Web interface edit records:
┌──
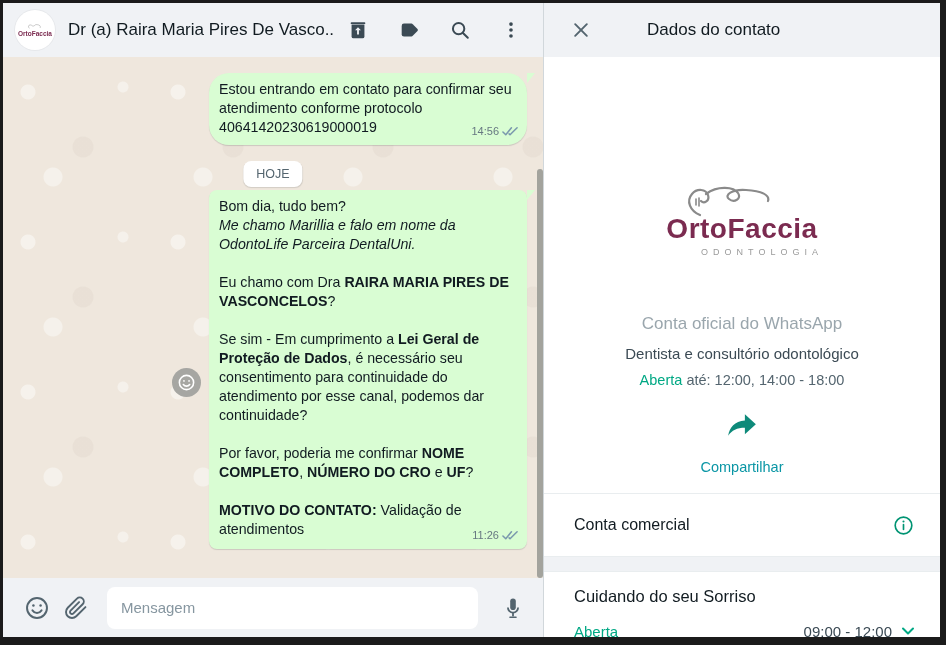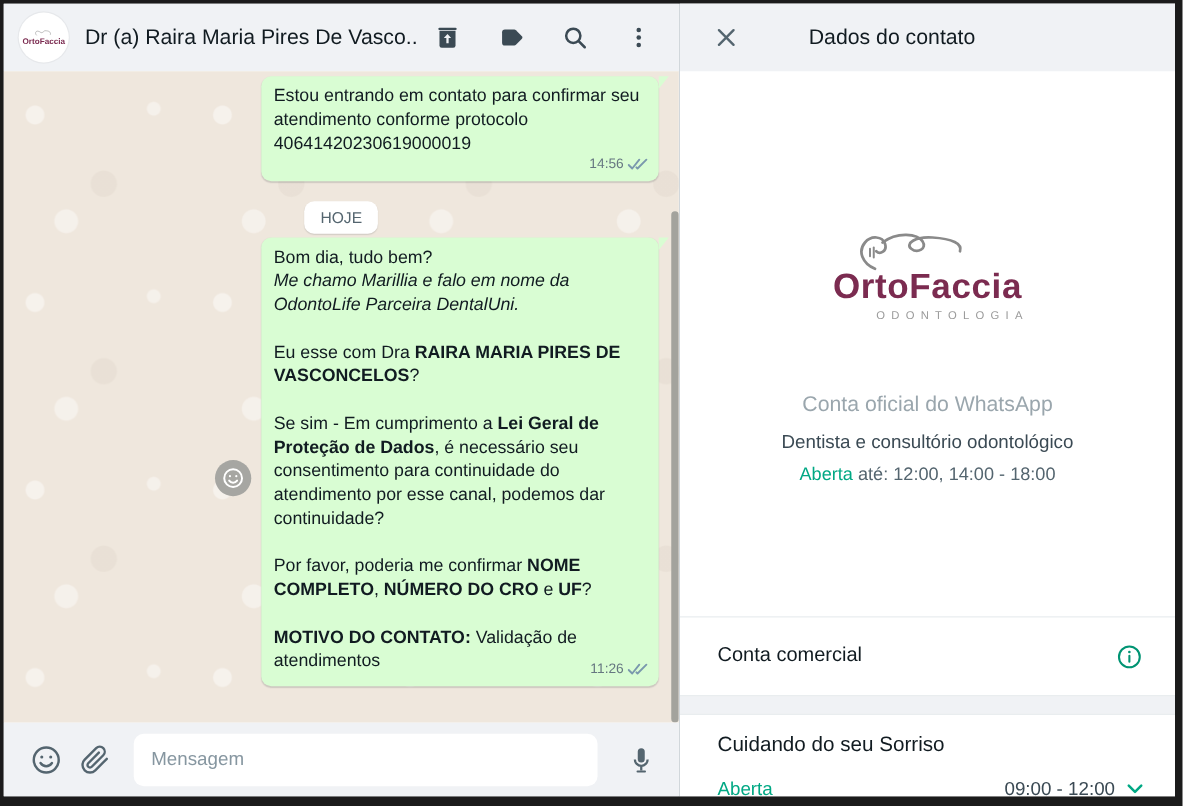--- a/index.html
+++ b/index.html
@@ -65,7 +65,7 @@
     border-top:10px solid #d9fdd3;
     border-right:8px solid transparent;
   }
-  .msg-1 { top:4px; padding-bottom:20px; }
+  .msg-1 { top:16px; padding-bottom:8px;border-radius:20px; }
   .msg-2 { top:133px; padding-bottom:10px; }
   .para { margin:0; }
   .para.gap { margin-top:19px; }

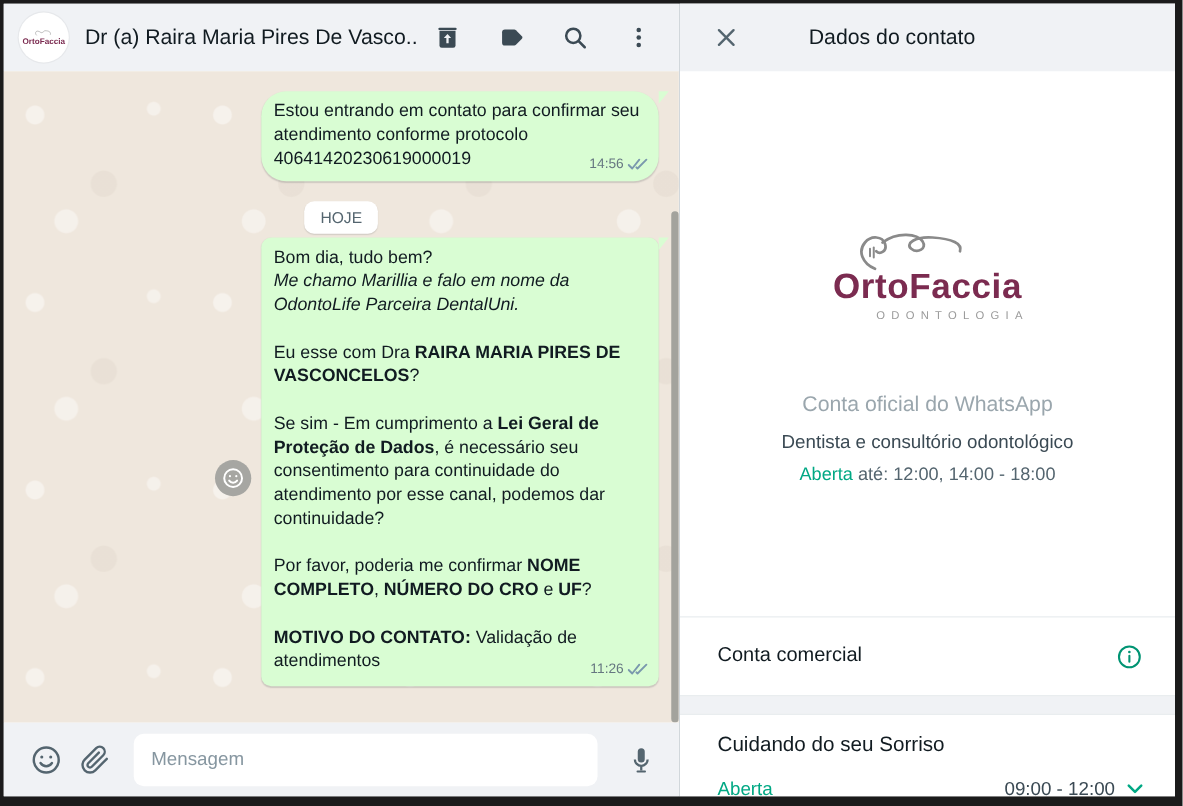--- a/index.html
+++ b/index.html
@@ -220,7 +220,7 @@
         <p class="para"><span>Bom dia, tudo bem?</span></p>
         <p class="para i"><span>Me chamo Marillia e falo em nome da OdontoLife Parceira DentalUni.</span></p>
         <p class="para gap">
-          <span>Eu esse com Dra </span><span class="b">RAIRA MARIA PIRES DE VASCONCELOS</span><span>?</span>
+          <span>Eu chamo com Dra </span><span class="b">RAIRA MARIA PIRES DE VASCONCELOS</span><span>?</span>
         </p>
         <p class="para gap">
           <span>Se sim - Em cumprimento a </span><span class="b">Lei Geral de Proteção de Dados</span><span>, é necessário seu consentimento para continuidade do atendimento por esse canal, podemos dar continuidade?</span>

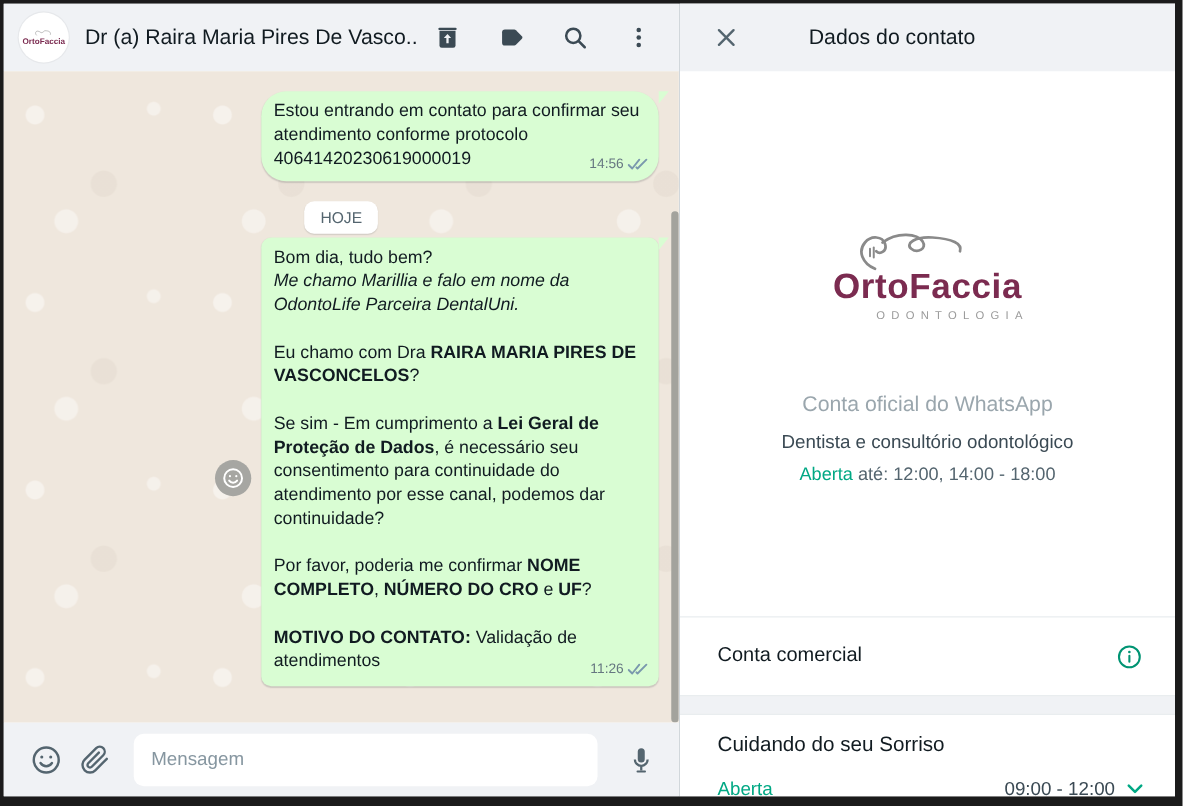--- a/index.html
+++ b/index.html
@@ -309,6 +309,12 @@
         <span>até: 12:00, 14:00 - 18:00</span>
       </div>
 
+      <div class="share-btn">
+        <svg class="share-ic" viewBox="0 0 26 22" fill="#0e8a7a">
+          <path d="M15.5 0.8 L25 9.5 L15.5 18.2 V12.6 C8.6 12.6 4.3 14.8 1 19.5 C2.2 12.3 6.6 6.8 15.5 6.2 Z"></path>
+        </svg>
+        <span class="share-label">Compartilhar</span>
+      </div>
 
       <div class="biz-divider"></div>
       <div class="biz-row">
└──
What needs to be done: Where a line in the records above contains the string "para", copy that line.

Solution to this exercise:
   .para { margin:0; }
   .para.gap { margin-top:19px; }
         <p class="para"><span>Bom dia, tudo bem?</span></p>
         <p class="para i"><span>Me chamo Marillia e falo em nome da OdontoLife Parceira DentalUni.</span></p>
         <p class="para gap">
         <p class="para gap">
           <span>Se sim - Em cumprimento a </span><span class="b">Lei Geral de Proteção de Dados</span><span>, é necessário seu consentimento para continuidade do atendimento por esse canal, podemos dar continuidade?</span>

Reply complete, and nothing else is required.